The problem
Exclude the images and transcribe the entries below precisely.

*** Materials provided ***

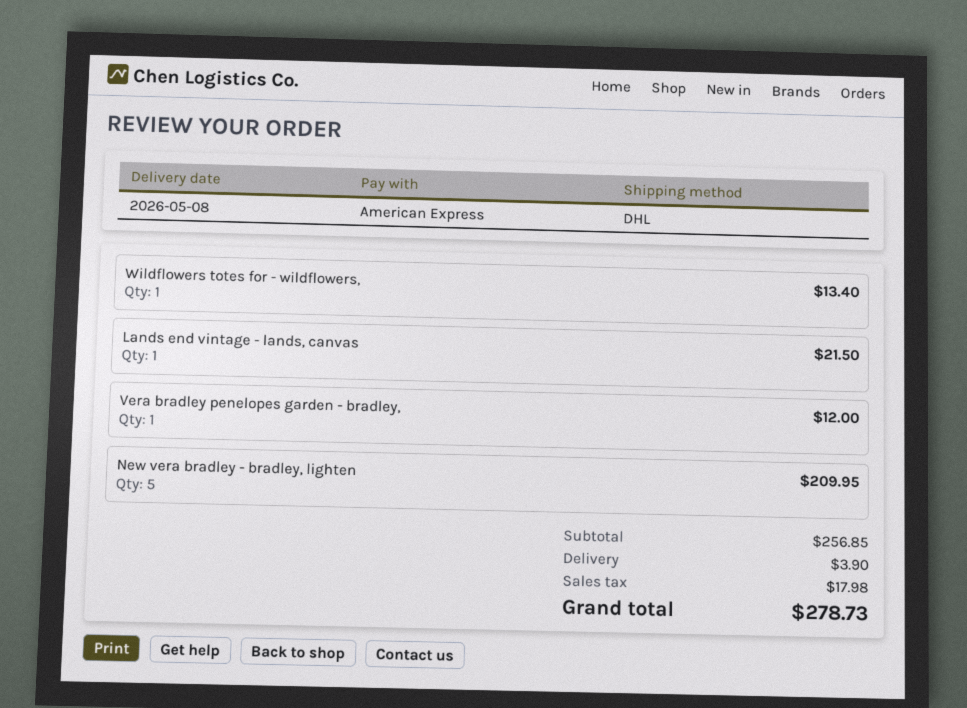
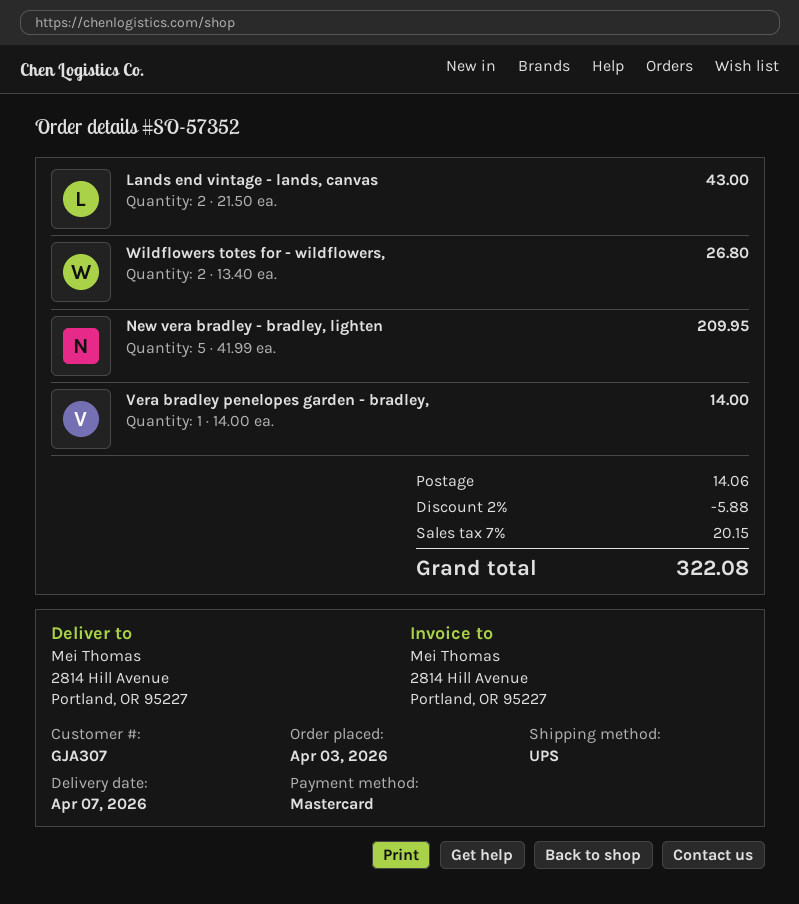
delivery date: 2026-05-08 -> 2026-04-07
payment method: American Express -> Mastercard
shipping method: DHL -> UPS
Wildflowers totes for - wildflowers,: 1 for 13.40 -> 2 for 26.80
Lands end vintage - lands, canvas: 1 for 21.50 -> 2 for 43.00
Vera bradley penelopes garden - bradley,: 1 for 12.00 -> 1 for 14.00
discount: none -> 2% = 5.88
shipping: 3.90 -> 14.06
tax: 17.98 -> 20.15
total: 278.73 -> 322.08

*** End of Materials provided ***

Answer below
delivery date: 2026-05-08 -> 2026-04-07
payment method: American Express -> Mastercard
shipping method: DHL -> UPS
Wildflowers totes for - wildflowers,: 1 for 13.40 -> 2 for 26.80
Lands end vintage - lands, canvas: 1 for 21.50 -> 2 for 43.00
Vera bradley penelopes garden - bradley,: 1 for 12.00 -> 1 for 14.00
discount: none -> 2% = 5.88
shipping: 3.90 -> 14.06
tax: 17.98 -> 20.15
total: 278.73 -> 322.08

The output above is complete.